Wow, er war noch viel schlimmer, als ich gedacht hatte. Aber er unterschätzte mich, und zwar immens.
Kurz entschlossen sah ich nach unten und öffnete den nächsten Knopf der Bluse. Wenn er mich nicht erwürgte, würde er mich nicht loswerden.
Ich stieg aus und ging hinter ihm her. »Von uns beiden ist ganz sicher nur einer untervögelt, und das bin nicht ich. Aber danke der Nachfrage, Detective.«
Wir erreichten ein schmales Haus, das wirkte, als sei es nachträglich einfach zwischen die bereits stehenden Gebäude gequetscht worden. Das musste der Tatort sein. Damien wurde ruhiger, wirkte konzentrierter, und ich wusste, dass die Zeit unserer gegenseitigen Quälerei für den Moment vorbei war.

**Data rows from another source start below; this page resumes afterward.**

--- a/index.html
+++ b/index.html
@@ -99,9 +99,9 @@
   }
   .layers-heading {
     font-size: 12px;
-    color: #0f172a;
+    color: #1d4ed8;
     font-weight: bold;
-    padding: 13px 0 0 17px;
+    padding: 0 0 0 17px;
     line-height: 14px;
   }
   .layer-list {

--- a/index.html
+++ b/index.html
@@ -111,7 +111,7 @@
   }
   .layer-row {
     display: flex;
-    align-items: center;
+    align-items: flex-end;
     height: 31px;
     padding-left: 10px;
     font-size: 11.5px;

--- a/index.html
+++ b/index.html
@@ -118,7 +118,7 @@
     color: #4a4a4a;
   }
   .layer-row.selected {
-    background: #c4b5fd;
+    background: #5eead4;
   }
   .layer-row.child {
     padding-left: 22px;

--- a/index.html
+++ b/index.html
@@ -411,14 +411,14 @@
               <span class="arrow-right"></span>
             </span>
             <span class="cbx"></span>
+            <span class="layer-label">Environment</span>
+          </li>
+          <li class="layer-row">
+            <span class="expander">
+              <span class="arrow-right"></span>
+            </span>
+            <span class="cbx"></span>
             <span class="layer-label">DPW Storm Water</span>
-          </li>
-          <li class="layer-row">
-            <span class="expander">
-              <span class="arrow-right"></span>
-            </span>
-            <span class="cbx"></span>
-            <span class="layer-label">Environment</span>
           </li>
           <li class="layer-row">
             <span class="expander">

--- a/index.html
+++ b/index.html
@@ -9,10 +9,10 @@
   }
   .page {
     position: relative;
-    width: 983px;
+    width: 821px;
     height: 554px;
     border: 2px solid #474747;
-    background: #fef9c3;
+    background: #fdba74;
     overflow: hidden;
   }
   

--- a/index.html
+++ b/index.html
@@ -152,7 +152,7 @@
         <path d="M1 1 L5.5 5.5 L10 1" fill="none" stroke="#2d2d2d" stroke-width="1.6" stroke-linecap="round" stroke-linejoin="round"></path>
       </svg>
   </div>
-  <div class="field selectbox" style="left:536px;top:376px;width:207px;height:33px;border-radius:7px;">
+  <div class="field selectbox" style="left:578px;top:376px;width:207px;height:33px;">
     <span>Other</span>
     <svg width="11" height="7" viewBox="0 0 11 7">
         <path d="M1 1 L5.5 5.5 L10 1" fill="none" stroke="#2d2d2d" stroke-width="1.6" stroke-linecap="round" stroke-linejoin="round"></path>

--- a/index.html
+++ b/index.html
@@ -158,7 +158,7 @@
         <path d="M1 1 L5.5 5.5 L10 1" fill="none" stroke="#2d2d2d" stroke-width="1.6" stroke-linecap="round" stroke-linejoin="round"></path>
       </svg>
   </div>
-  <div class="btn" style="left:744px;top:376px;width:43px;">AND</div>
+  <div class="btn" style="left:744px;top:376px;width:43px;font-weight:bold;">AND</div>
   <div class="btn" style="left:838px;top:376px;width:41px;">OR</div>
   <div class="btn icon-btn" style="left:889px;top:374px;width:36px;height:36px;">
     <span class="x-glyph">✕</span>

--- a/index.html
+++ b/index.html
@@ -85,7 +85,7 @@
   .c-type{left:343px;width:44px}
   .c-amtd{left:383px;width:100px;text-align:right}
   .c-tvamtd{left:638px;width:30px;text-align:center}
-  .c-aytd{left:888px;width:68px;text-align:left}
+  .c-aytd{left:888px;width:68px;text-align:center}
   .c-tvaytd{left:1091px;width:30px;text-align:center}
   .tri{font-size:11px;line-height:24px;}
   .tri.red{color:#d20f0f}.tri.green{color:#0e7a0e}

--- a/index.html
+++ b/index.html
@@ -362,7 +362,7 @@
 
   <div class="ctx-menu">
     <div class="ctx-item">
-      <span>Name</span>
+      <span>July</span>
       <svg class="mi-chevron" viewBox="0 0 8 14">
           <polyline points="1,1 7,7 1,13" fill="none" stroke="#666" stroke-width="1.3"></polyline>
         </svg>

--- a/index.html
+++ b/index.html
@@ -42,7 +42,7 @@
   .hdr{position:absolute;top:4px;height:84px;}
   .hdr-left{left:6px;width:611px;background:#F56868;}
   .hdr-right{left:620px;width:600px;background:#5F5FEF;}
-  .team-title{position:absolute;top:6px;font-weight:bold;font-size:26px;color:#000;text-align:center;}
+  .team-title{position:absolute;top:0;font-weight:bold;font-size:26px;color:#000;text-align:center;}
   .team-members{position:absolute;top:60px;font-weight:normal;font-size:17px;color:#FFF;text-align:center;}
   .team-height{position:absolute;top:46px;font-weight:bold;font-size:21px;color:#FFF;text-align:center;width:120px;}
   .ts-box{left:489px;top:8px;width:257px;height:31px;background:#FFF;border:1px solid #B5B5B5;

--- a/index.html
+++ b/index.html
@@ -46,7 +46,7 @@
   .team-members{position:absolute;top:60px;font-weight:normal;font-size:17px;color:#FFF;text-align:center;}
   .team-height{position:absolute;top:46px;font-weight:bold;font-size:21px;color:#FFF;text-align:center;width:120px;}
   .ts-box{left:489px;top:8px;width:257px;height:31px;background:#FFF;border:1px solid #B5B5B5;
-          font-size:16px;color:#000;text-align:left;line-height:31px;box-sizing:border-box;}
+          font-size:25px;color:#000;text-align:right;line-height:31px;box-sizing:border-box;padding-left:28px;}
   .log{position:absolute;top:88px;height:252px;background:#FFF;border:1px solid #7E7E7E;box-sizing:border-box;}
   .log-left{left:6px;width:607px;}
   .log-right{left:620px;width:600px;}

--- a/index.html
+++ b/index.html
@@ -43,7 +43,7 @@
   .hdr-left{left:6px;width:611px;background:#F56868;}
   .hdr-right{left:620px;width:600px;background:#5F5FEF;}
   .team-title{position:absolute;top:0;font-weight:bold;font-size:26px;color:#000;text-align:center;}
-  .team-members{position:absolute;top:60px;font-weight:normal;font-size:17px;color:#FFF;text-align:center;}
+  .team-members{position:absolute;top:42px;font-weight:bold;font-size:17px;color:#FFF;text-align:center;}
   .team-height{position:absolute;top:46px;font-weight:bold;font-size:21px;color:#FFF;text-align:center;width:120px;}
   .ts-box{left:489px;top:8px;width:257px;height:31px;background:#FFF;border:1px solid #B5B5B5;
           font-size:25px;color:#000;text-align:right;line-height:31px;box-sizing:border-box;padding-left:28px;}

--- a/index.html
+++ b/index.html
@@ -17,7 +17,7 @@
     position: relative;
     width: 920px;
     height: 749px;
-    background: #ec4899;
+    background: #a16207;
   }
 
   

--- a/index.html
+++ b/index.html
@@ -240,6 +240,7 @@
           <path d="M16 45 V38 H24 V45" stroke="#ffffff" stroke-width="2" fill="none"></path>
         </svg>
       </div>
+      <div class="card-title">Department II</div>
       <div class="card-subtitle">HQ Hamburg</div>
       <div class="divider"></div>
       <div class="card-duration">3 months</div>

Die Polizeifotografen machten Fotos, während zwei Beamte der Spurensicherung Fingerabdrücke nahmen. Emsig puderten sie das Geländer ab, was mir unnötig erschien. Sämtliche Bewohner des Hauses fassten es tagtäglich an, da würde es kaum brauchbare Spuren geben. Ich blickte zu den Briefkästen in der Halle und überschlug kurz die Bewohnerzahl. Nicht bei mehr als dreißig Wohnungen in einem Gebäude.
Die Leiche lag am Fuße der Treppe, halb auf der Türschwelle. Für mich war nicht ersichtlich, ob der Mann das Haus hatte betreten oder verlassen wollen.
»Nichts anfassen und hier stehen bleiben«, raunte Damien mir zu und ging zu seinen Kollegen, um mit ihnen zu sprechen.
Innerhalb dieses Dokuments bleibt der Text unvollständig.